What is Los Angeles good at, beyond movies? Yes, the city has made an underrated contribution to modern art, and yes, much of Western pop music has come out of Los Angeles (although often incubated elsewhere first) and hell, it even has a couple of competent sports teams. But where the city has been a bona fide global leader in the last 100 years is in the field of residential architecture.
The Los Angeles County Museum of Art, which prides itself on its encyclopaedic and interdisciplinary collection, has just acquired its first home: John Lautner’s Sheats Goldstein Residence in Beverly Hills, completed in 1963. You probably know the futuristic, angular building from the Coen brothers’ film The Big Lebowski (1998), where it played the home of pornographer Jackie Treehorn. (‘Quite a pad you got here, man,’ says The Dude. ‘Completely unspoiled.’) Or possibly, depending on your proclivities, you might recognise it from Charlie’s Angels: Full Throttle (2003), or from Snoop Dogg and Pharrell’s video for Let’s Get Blown (2005), or from auteur porn director Andrew Blake’s film Unleashed (1996). It is currently rented approximately 200 days a year for photoshoots and filming, not to mention swanky private functions such as Rihanna’s 27th birthday party.
That the house is situated high up in Benedict Canyon, about 30 minutes’ drive from LACMA, at the end of a cul-de-sac and a narrow drive, is perhaps the least complicated thing about the promised gift. The billionaire benefactor, James Goldstein, though in his seventies, is still very much alive and continues to live in the house. When I visited last week, he was not home (he travels most of the year) but the grounds were thronging with gardeners and contractors, most of them working on the nightclub and screening room that Goldstein has been building for the past 15 years adjacent to his home. Plans also include a guest apartment, an infinity pool, and an outdoor rotating dance floor.

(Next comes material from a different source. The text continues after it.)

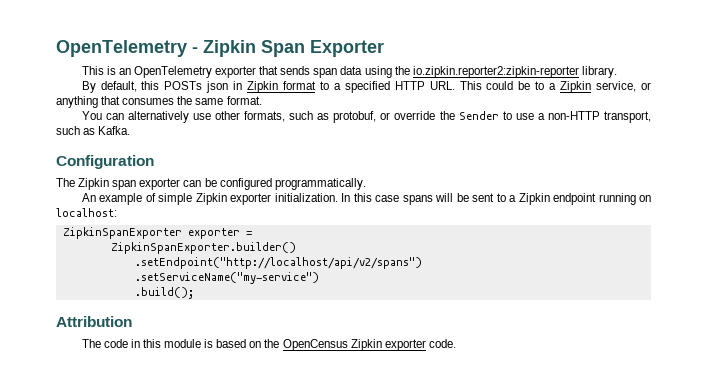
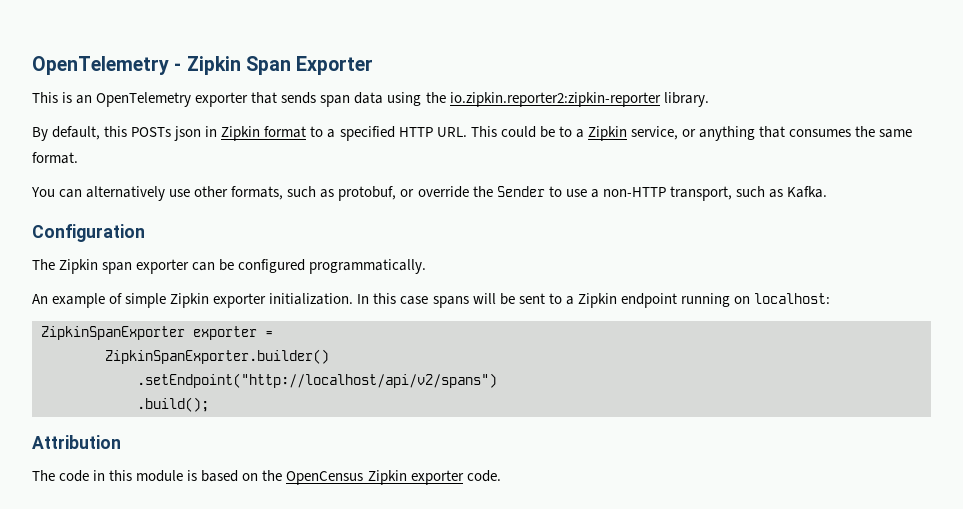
[134,272,319,284] // .setServiceName("my-service") -> (497, 380) none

Lautner, who died in 1994, did not design Club James, as it is known, but Goldstein got the next best thing: Lautner’s protégé Duncan Nicholson. When Nicholson unexpectedly died last year, the project passed to the firm of Kristopher Conner and James Perry, who had, in turn, been mentored by Nicholson. Goldstein’s extension of his property is a direct homage to its original architect – what an art historian might call ‘School of Lautner’. But it is far from original.
Notions of originality in architecture are more vexed than in many genres, but in the case of the Sheats Goldstein Residence they are exceptionally convoluted. When Goldstein bought the property from Helen and Paul Sheats in 1972, it was in bad shape. He has described how the triangular coffers in the striking concrete ceiling had each been painted different colours, and chain-link fencing ran down the driveway. The living room, dominated by a spectacular view over Los Angeles all the way to the ocean, was designed by Lautner to be completely open to the elements. The Sheatses had – quite reasonably – closed it in with glass windows, but they had used clunky metal frames that spoiled the aesthetic effect.
In 1979, Goldstein approached Lautner, and asked for his guidance on returning the home to its original glory while improving it (I itch to use the word ‘pimping’) in ways that had not been possible within the original budget. The changes that Goldstein made over the following 17 years were all done in consultation with Lautner, who either came up with solutions to problems or approved Goldstein’s suggestions. It was, as are all client-architect relationships, a collaboration, although Goldstein seems to have called the shots. When he first developed his plans for Club James, Lautner reportedly gave him his blessing to purchase the neighbouring house, The Concannon Residence, which Lautner had designed in 1960, and tear it down in order to make way for Goldstein’s annex.
Today, the home is crowded with photographs of its owner posing with supermodels, rappers, sports stars (he is a basketball ‘superfan’) and Hollywood celebrities. Goldstein’s business card lists his occupations as ‘fashion, architecture, basketball’, in that order; he has his own fashion line of outlandish leatherwear and wide-brimmed hats made from such materials as python or ostrich skin. A framed Vogue article from 2002, headlined ‘Crocodile Dandy’, just about skewers his unique look.
Goldstein’s wardrobe, as well as his 1961 Rolls-Royce Silver Cloud, his art collection (including works by Ed Ruscha and DeWain Valentine) and architectural models of the property will all go to LACMA when he dies. The 2004 James Turrell Skyspace in the tropical gardens will also complement the museum’s growing collection of the artist’s work.
LACMA, in turn, has promised to maintain the house as a portrait of its last owner as well as an icon of 1960s Southern California architecture. Whether that means removing the photographs, or the framed magazine articles, remains to be seen. How the museum will manage public access to the residence, in which a slippery glass bridge crosses the koi pond and unfenced terraces jut high over the hillside garden, will undoubtedly be another logistical headache. While other American museums have taken stewardship of residential architecture, none has attempted to strike the same balance between historical conservation and the acknowledgement of a building’s ongoing evolution. LACMA is breaking new ground.